Uśmiechnęłam się szeroko i otworzyłam jej komputer. Szybko
wyszukałam YT i włączyłam jej jeden z moich ulubionych klipów Enter Shikari,
czyli Juggernauts. Ustawiłam jak mogłam najciszej dźwięk i po załadowaniu się
do połowy, wcisnęłam „play”.
Teledysk zrobiony trochę
na wzór pustyni, muzycy przywiązani do pali, rozdarte brudne koszule. Po prostu
patrzy się na to z przyjemnością.
- Patrz! Mój ulubiony moment!- zaśmiałam się, gdy na ekranie
pojawił się Chris kopiący jakiś suchy krzak, który uniósł piach do góry i spadł
na Rou, który nie był tym zbytnio zachwycony, w przeciwieństwie do
rozradowanego tym faktem Battiego.
- Jak on tak mógł?- mruknęła Gosia, przejawiając tym samym
sympatię do wokalisty.
- Wypadek przy pracy.- odpowiedziałam szczerząc zęby.- Jak
coś to możemy ich zapytać.
- No tak, zapomniałam, że oni u nas nocują. Swoją drogą, to
chyba nic już nie jest w stanie mnie zaskoczyć. No dobra, jak kiedyś w tym domu
zobaczę Bibera to będę zaskoczona.
- Po moim trupie prędzej! Skupmy się na… mam pomysł! Gasz!
Jestem geniuszem! Ha!
- Co takiego wymyśliłaś?
- Zrobimy western party! Wiesz, dziki zachód i te sprawy.

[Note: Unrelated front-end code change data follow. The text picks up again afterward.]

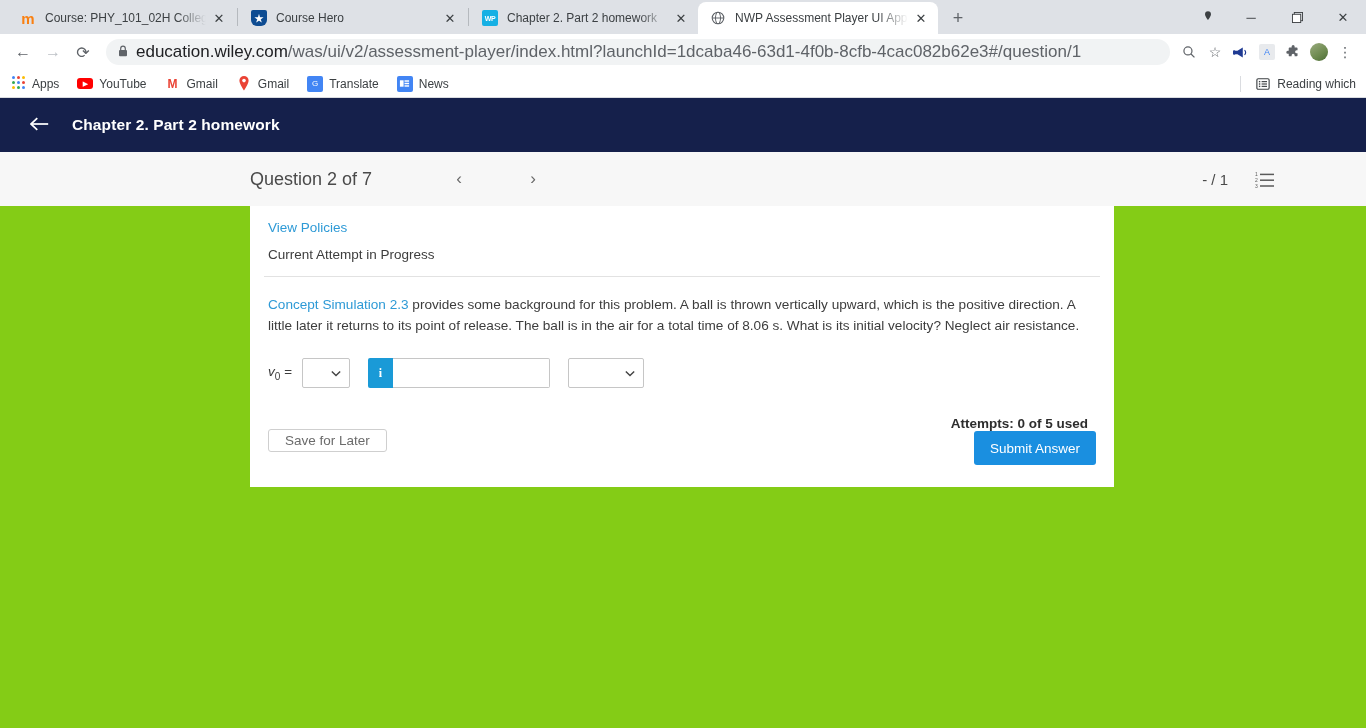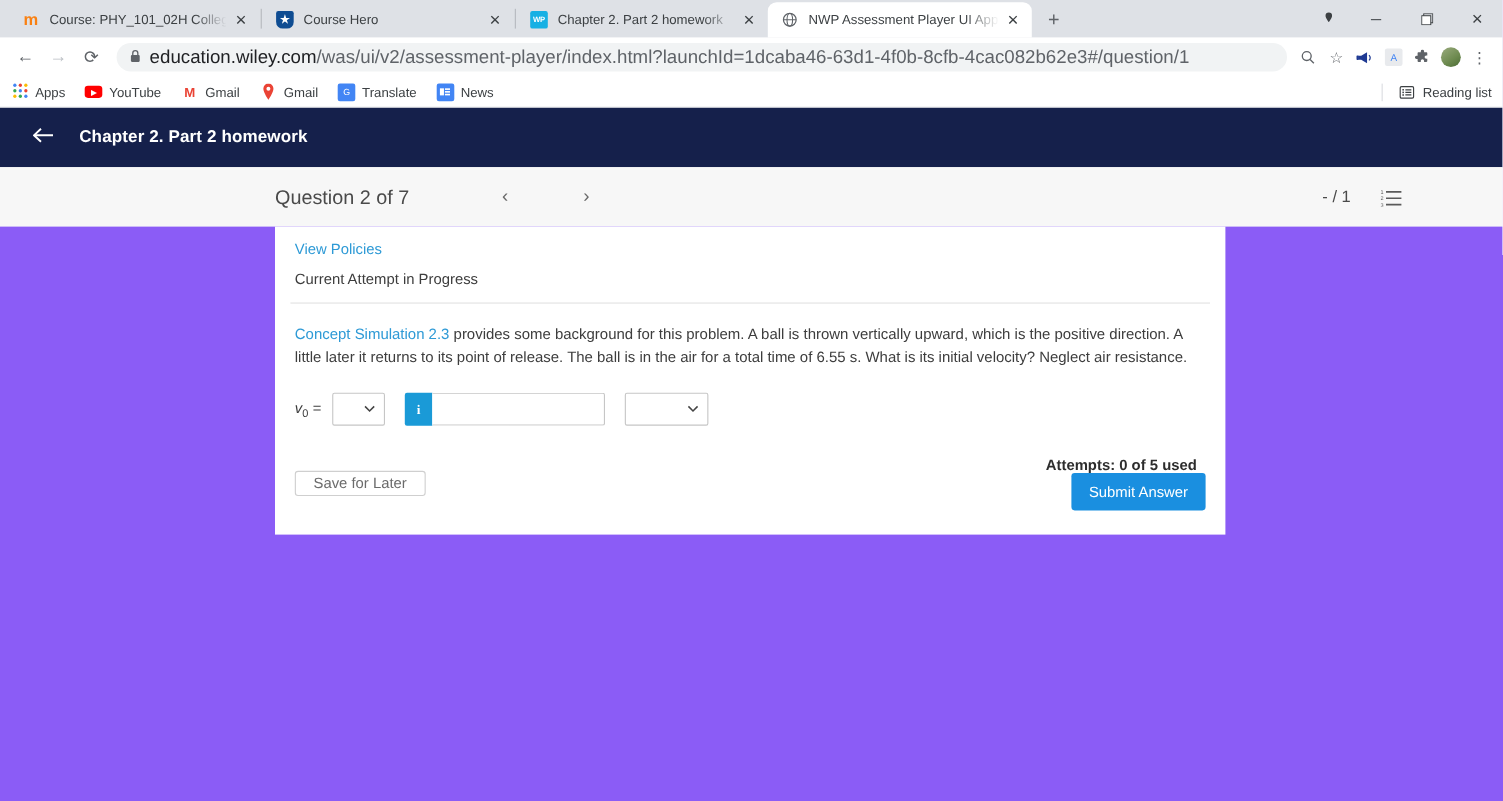--- a/index.html
+++ b/index.html
@@ -504,7 +504,7 @@
               <line x1="6.4" y1="10.7" x2="12.6" y2="10.7" stroke="#3c4043" stroke-width="1.3"></line>
             </svg>
         </span>
-        <span>Reading list</span>
+        <span>Reading which</span>
       </div>
     </div>
   </div>

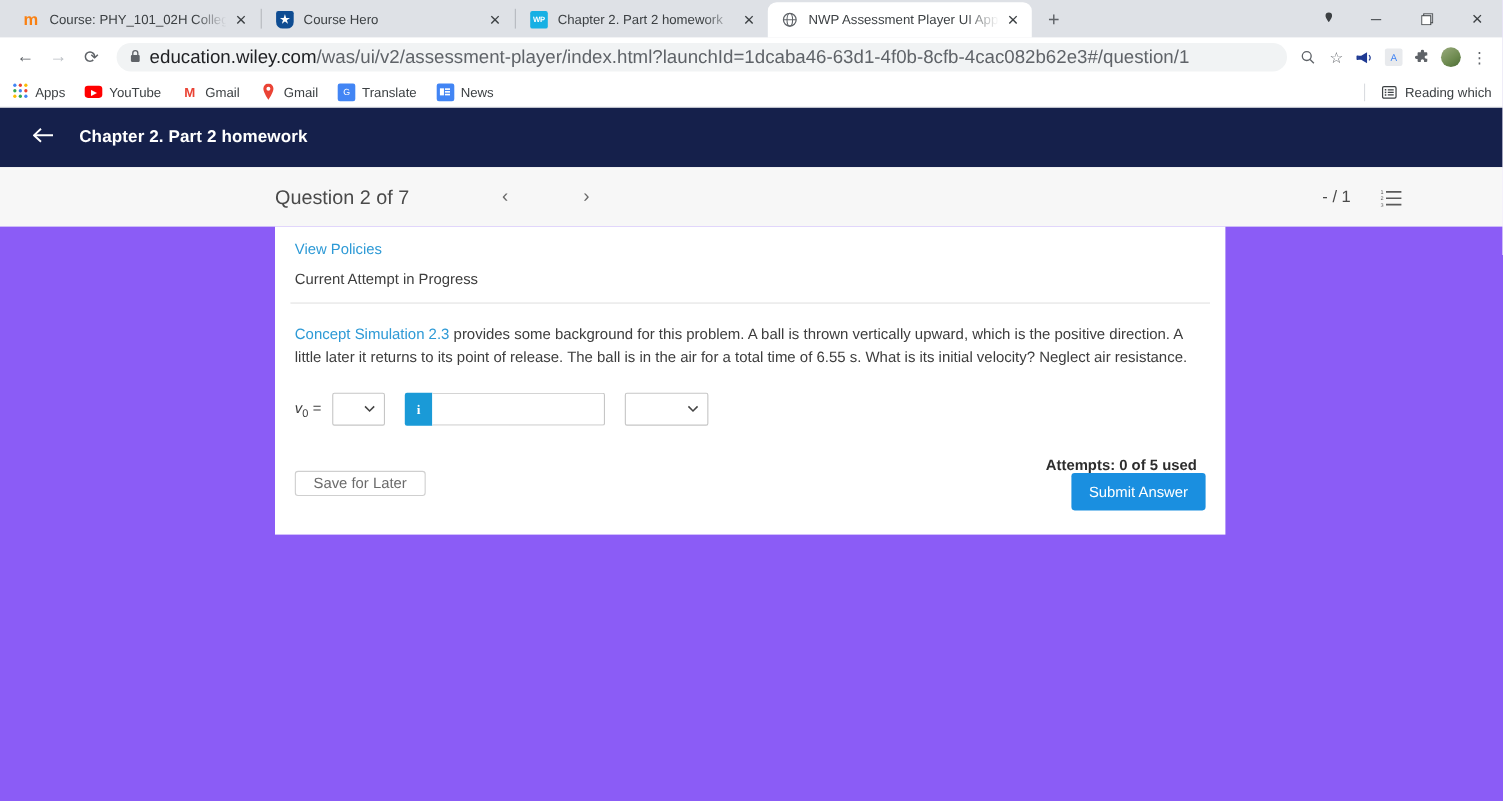--- a/index.html
+++ b/index.html
@@ -217,7 +217,7 @@
   }
 
   .content-area {
-    background: #8b5cf6;
+    background: #84cc16;
     padding: 0 0 0 0;
     height: 522px;
     position: relative;

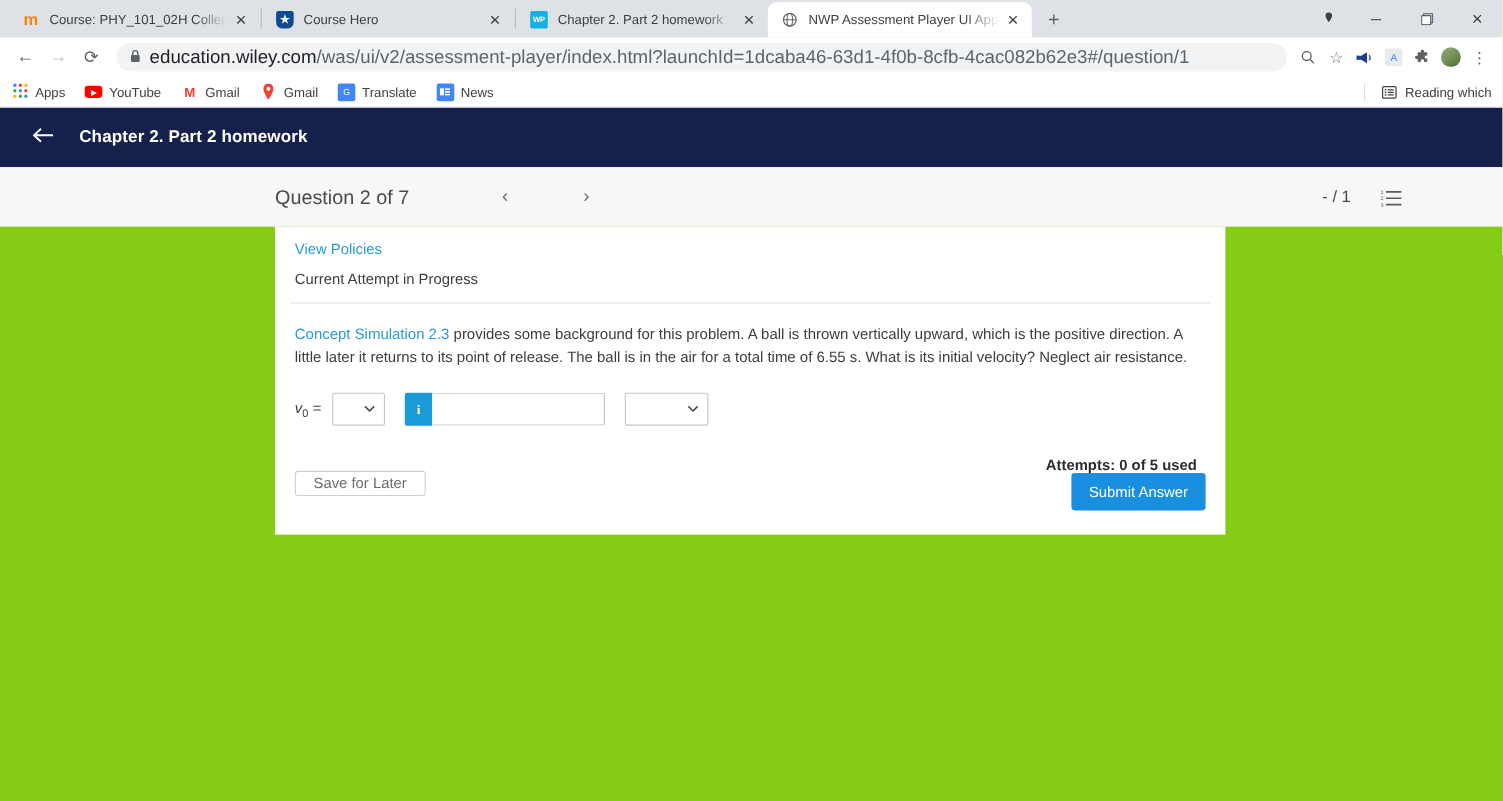--- a/index.html
+++ b/index.html
@@ -554,7 +554,7 @@
       <div class="card-divider"></div>
 
       <div class="card-body">
-        <div class="qtext"><a>Concept Simulation 2.3</a><span> provides some background for this problem. A ball is thrown vertically upward, which is the positive direction. A little later it returns to its point of release. The ball is in the air for a total time of 6.55 s. What is its initial velocity? Neglect air resistance.</span></div>
+        <div class="qtext"><a>Concept Simulation 2.3</a><span> provides some background for this problem. A ball is thrown vertically upward, which is the positive direction. A little later it returns to its point of release. The ball is in the air for a total time of 8.06 s. What is its initial velocity? Neglect air resistance.</span></div>
 
         <div class="answer-row">
           <span class="var-label"><span>v</span><sub>0</sub> <span>=</span></span>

Koszule w kratę, jeansy, paski z dużą klamrą, kowbojki!- zaczęłam wymieniać
podekscytowana.
- Bomba! Wchodzę w to! Zróbmy coś na wzór tego z ich
teledysku! Mam nawet pomysł skąd weźmiemy piasek!
- Weźmiemy?- zapytałam jeszcze bardziej nakręcona tym
pomysłem.- Genialnie! Wysypiemy go w salonie i… chcę takie słupy! Mam pewien
genialny pomysł!
- Co rusz masz takie. Pewnie chcesz mieć na żywo tego
Battena przywiązanego do słupa.
Wyszczerzyłam zęby w chytrym uśmiechu i mrugnęłam do niej
porozumiewawczo. Zawsze podobała mi się scena, gdy ta biała koszulka opinała
się na jego klacie, a on podnosił głowę, by zobaczyć co go czeka. Skoro
sytuacja potoczyła się tak, a nie inaczej muszę zacząć z niej korzystać.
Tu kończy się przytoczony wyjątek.